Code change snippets
::::::::
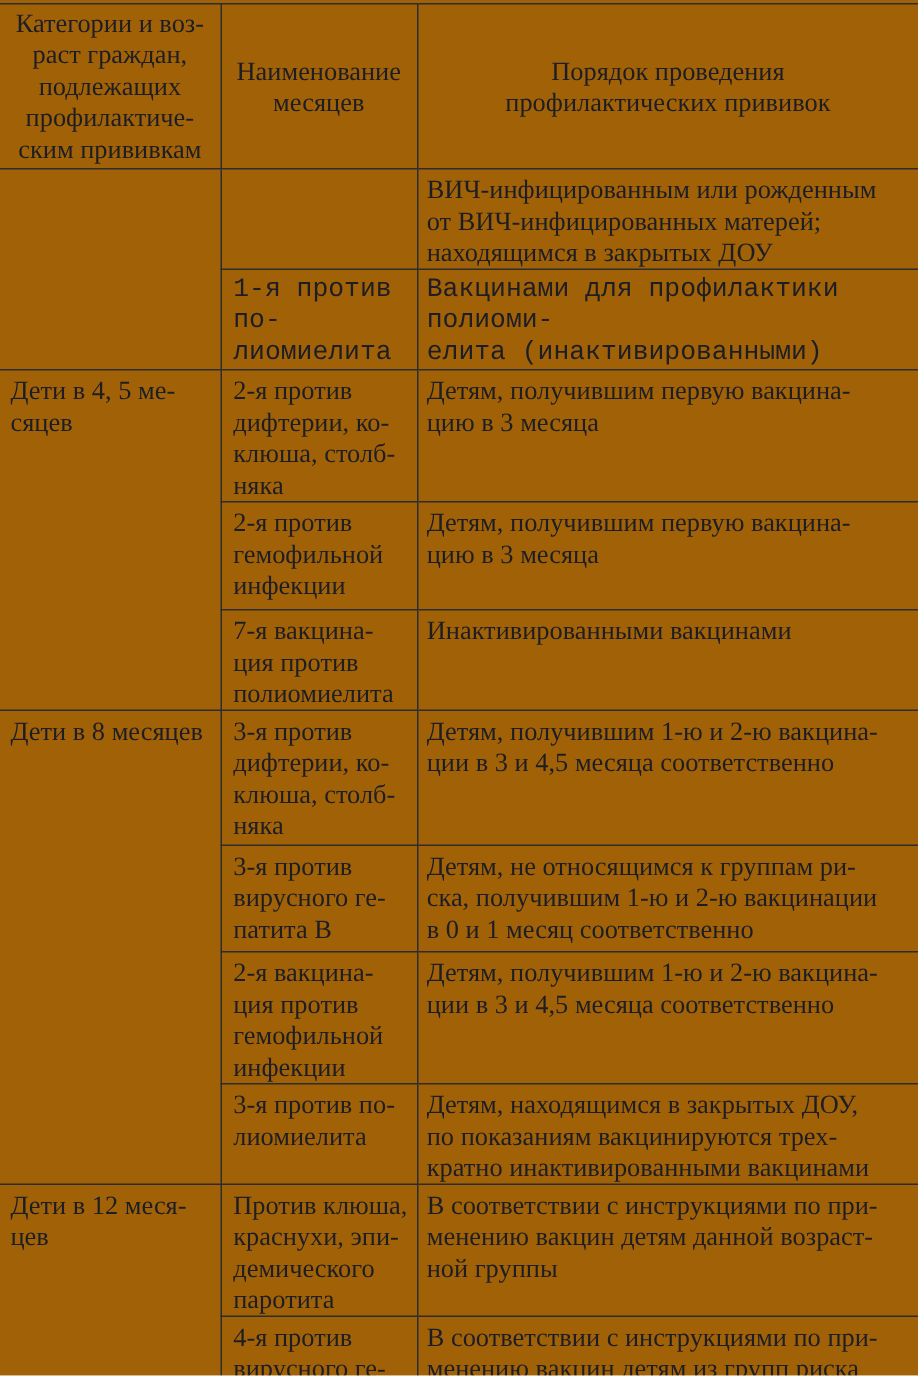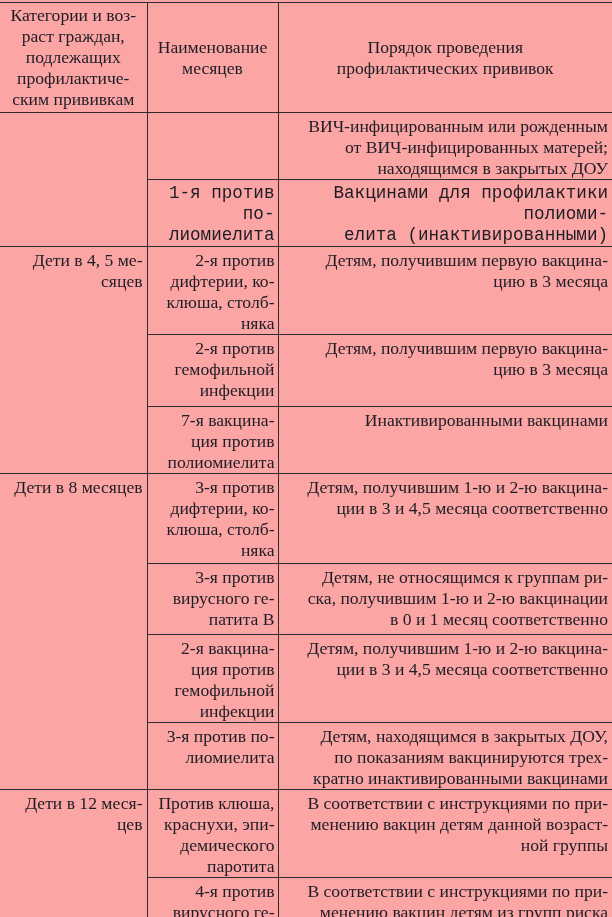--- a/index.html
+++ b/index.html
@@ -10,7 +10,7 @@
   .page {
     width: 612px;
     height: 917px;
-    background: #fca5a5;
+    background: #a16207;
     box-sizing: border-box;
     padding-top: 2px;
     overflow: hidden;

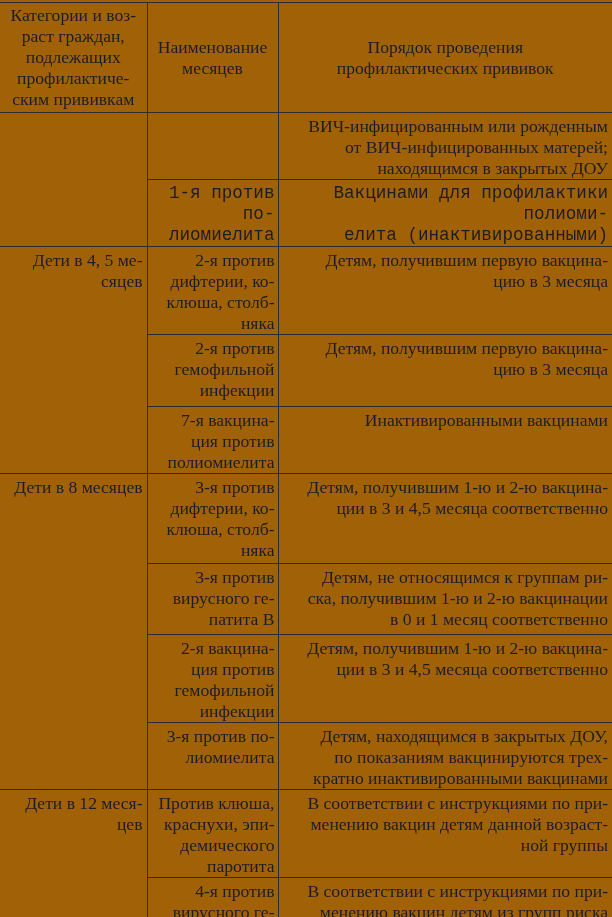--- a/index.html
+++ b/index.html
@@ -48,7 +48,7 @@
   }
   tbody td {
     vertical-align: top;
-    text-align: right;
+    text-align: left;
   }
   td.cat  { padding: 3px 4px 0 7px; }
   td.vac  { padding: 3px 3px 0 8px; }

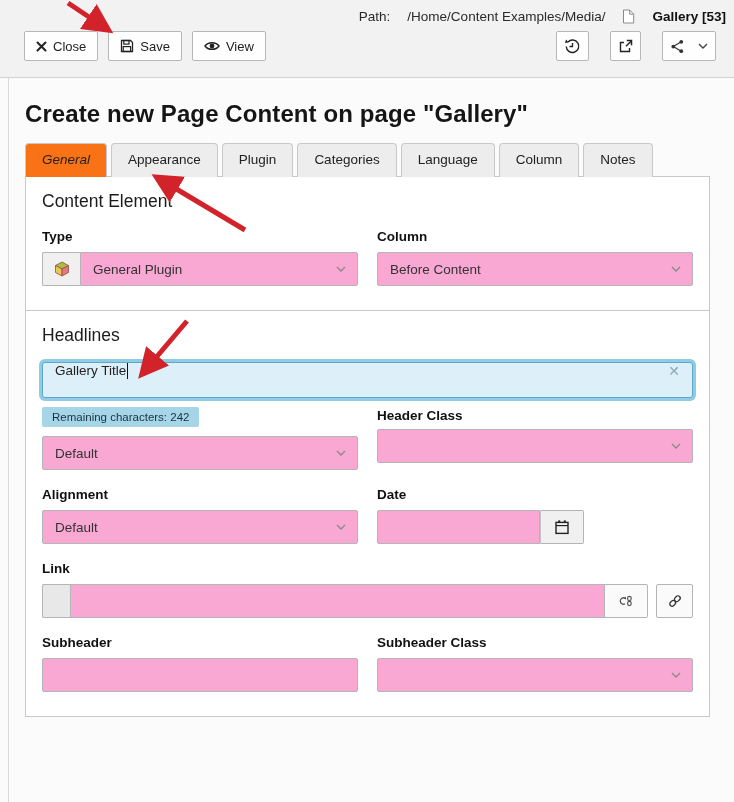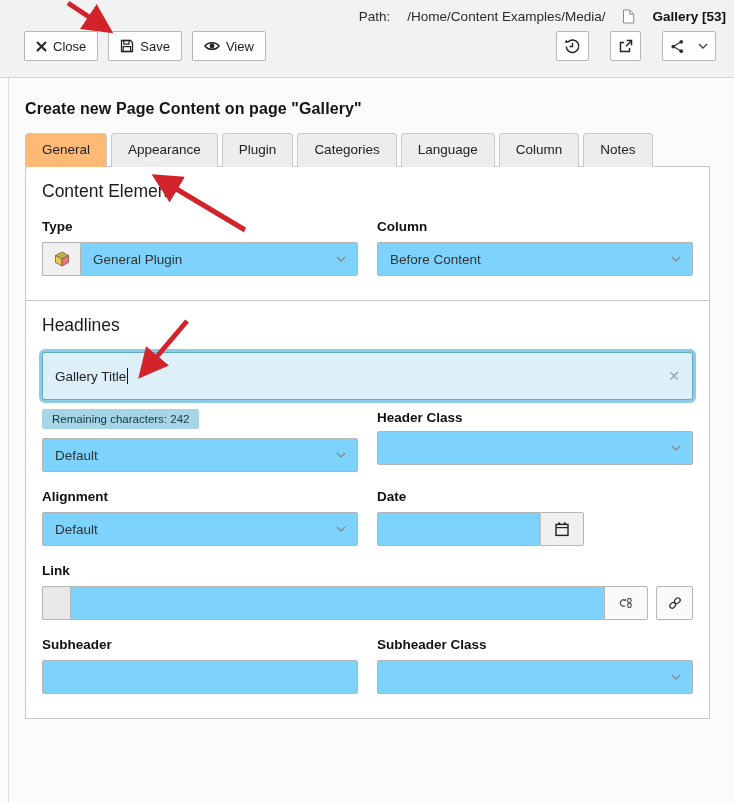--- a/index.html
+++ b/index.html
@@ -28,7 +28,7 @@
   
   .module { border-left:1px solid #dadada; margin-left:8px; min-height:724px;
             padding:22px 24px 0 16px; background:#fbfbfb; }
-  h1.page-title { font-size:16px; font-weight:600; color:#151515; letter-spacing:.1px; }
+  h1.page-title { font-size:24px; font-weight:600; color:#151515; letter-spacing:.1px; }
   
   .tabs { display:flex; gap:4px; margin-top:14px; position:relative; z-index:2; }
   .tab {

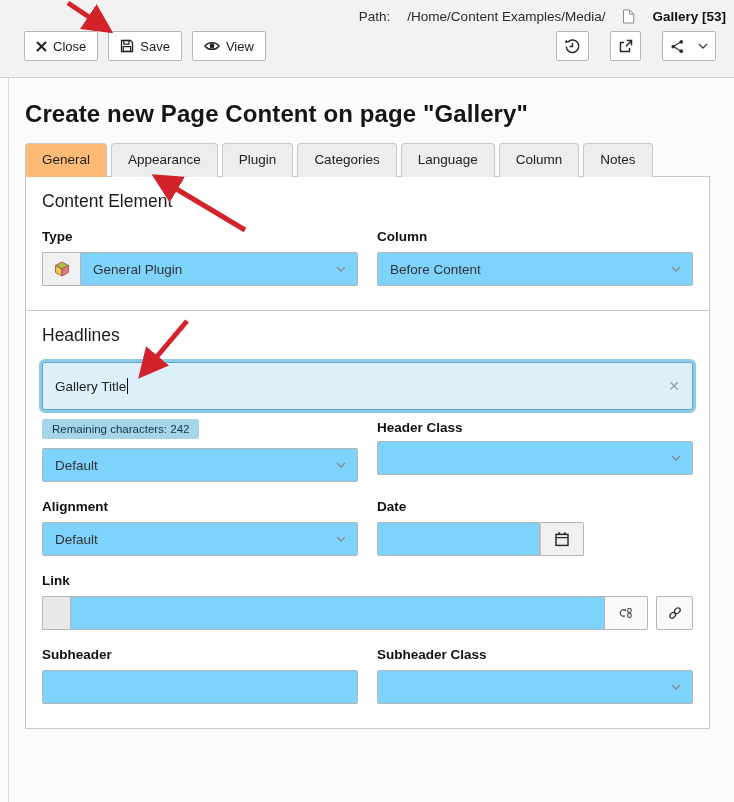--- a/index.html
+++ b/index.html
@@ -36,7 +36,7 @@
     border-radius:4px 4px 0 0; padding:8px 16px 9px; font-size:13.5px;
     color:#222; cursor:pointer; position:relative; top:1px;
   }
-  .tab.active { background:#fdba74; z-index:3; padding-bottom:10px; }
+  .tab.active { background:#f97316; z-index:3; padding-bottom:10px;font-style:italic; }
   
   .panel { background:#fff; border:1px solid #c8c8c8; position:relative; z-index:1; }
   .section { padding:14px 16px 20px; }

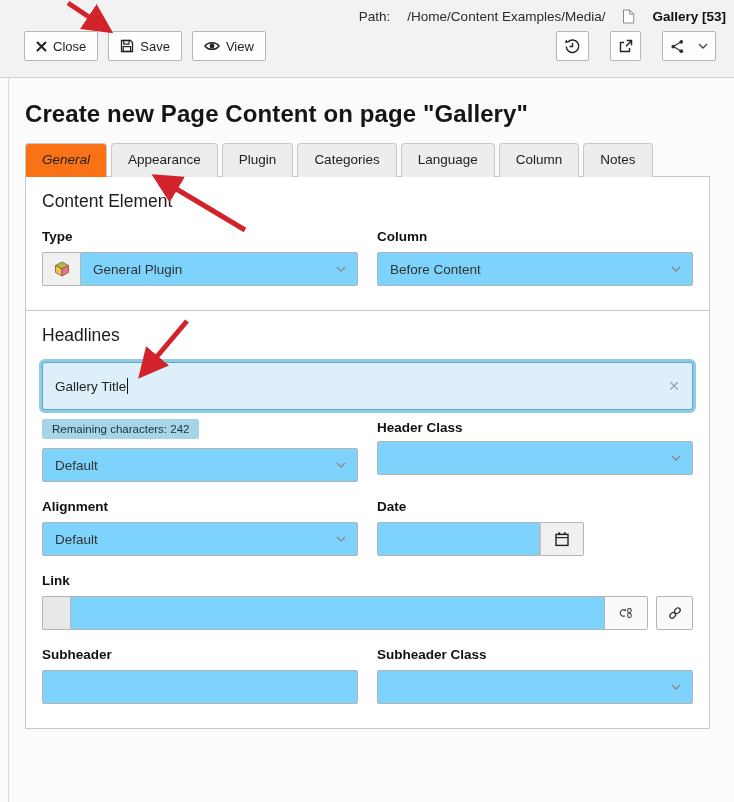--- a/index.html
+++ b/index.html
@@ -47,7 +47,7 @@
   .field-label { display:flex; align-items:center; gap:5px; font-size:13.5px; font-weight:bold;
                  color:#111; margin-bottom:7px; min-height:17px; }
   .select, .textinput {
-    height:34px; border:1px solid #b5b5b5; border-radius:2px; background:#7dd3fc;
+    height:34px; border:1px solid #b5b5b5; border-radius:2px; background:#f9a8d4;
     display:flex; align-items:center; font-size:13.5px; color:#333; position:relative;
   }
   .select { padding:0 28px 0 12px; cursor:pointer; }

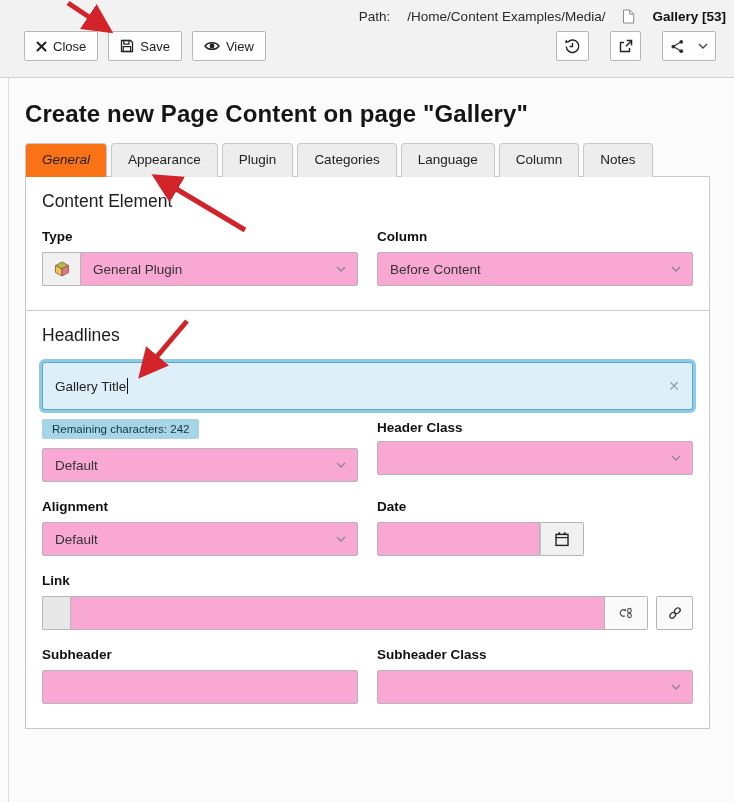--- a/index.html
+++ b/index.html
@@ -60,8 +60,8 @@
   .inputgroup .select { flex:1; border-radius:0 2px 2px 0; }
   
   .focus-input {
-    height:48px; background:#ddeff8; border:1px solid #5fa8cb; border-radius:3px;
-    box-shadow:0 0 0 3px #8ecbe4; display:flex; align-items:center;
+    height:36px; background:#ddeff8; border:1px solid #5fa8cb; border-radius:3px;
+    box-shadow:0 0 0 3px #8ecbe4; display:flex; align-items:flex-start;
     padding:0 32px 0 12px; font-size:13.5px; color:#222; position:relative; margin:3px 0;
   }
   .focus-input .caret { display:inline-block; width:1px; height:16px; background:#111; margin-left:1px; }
::::::::
PROBLEM DETAILS:
Exactly as written, repeat the lines from the beginning of the entries up to and including the line with "background:#fdba74; z-index:3; padding-bottom:10px;", but not the pictures.

WRITTEN RESPONSE:
--- a/index.html
+++ b/index.html
@@ -10,7 +10,7 @@
   .page {
     width: 612px;
     height: 917px;
-    background: #fca5a5;
+    background: #a16207;
     box-sizing: border-box;
     padding-top: 2px;
     overflow: hidden;

--- a/index.html
+++ b/index.html
@@ -48,7 +48,7 @@
   }
   tbody td {
     vertical-align: top;
-    text-align: right;
+    text-align: left;
   }
   td.cat  { padding: 3px 4px 0 7px; }
   td.vac  { padding: 3px 3px 0 8px; }

--- a/index.html
+++ b/index.html
@@ -28,7 +28,7 @@
   
   .module { border-left:1px solid #dadada; margin-left:8px; min-height:724px;
             padding:22px 24px 0 16px; background:#fbfbfb; }
-  h1.page-title { font-size:16px; font-weight:600; color:#151515; letter-spacing:.1px; }
+  h1.page-title { font-size:24px; font-weight:600; color:#151515; letter-spacing:.1px; }
   
   .tabs { display:flex; gap:4px; margin-top:14px; position:relative; z-index:2; }
   .tab {

--- a/index.html
+++ b/index.html
@@ -36,7 +36,7 @@
     border-radius:4px 4px 0 0; padding:8px 16px 9px; font-size:13.5px;
     color:#222; cursor:pointer; position:relative; top:1px;
   }
-  .tab.active { background:#fdba74; z-index:3; padding-bottom:10px; }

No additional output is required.